Sorry for not being present. I have no excuse for my behaviour and will try because the end is near and I have so much more I want to offer other than poor excuses.
I want to tell you so badly but apparently it would be difficult to undo and leave be if I did, according to them. I guess I’m going to pretend it never happened then. But it’s really funny when I play these situations over again and again in my head. How awkward would that be? Very. But I guess I’m one that lives for these awkward moments because it gives us so much more to talk about.. or not talk about. I think I liked the idea of it all but it wasn’t meant for such a thing.
It’s not as if I meant for that to happen. I’m trying to be a good friend to you but it’s not easy. We all have our flaws but something tells me I’m not crazy when I feel as if I never want to disclose any details of my life to you.

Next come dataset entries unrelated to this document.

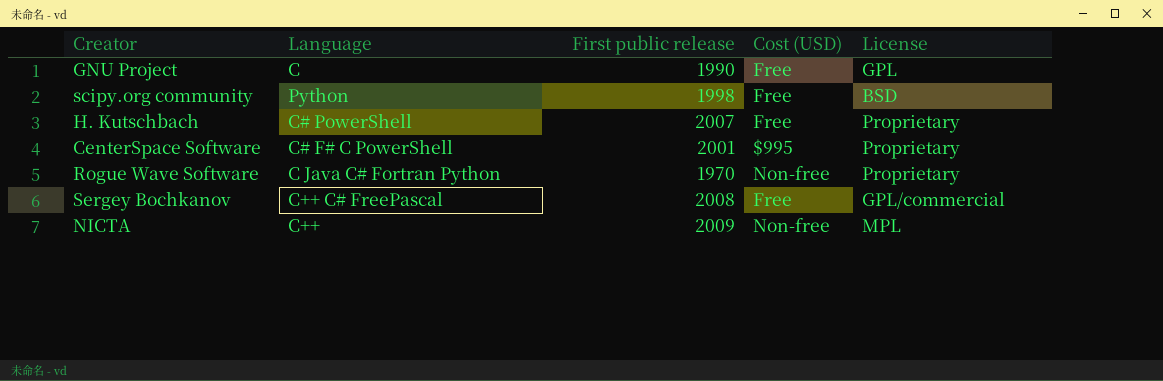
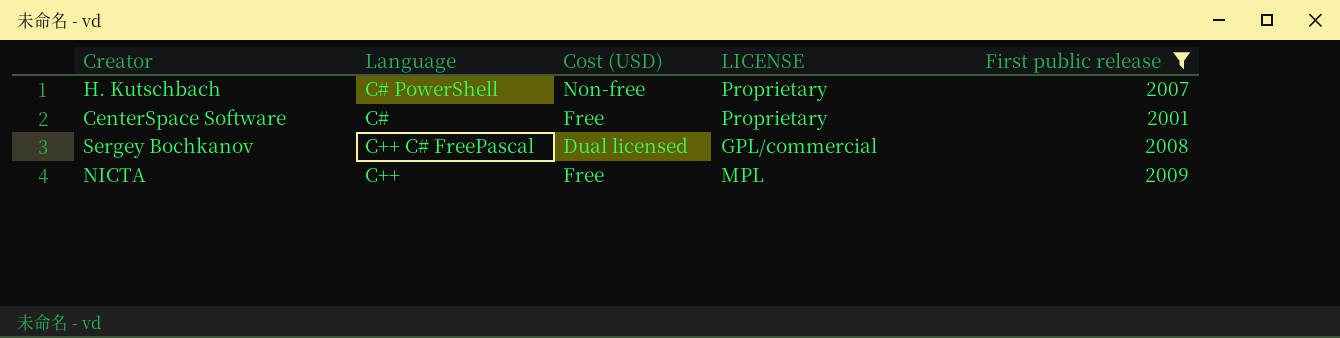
filter: none -> First public release >= 2001
column name: License -> LICENSE
column First public release | position: 3 -> 5
H. Kutschbach | Cost (USD): Free -> Non-free
CenterSpace Software | Language: C# F# C PowerShell -> C#
CenterSpace Software | Cost (USD): $995 -> Free
Sergey Bochkanov | Cost (USD): Free -> Dual licensed
NICTA | Cost (USD): Non-free -> Free

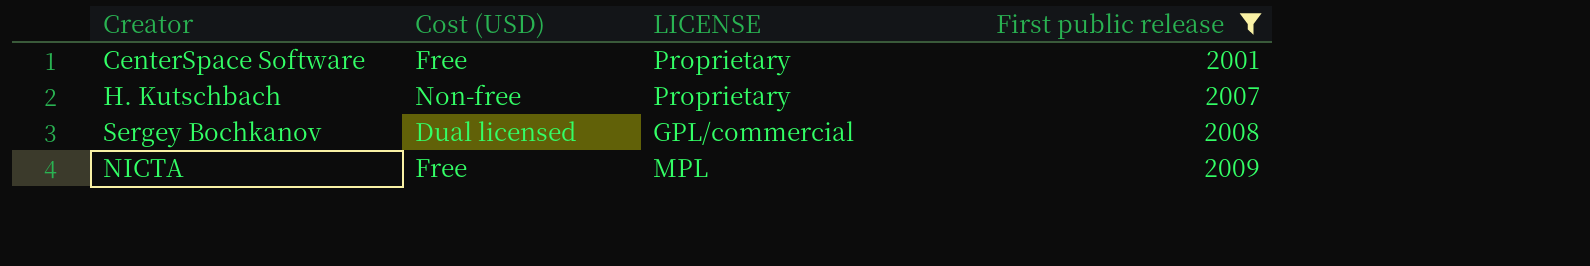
row order: none -> First public release ascending
column Language | position: 2 -> none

You are the biggest struggle in my life right now. I wish I had never opened my mouth but apparently I’ve said too much or you’ve done too much and now I’m living under chains. I should probably stop talking to you altogether, but I can’t help it. I love our conversations, when we have time but other than that, I don’t feel as if I mean anything at all. I’m probably overthinking it though.. maybe? Too deep.. too late to return.
YOU FRUSTRATE ME WITH THAT ATTITUDE. It’s no wonder we don’t talk and school is not to blame. If I cared enough, I would make the effort.
You’re so funny, I wish I wasn’t such an ill-tempered person but thanks for being there. You make my life so much easier and I apologize for making yours harder than it needs to be.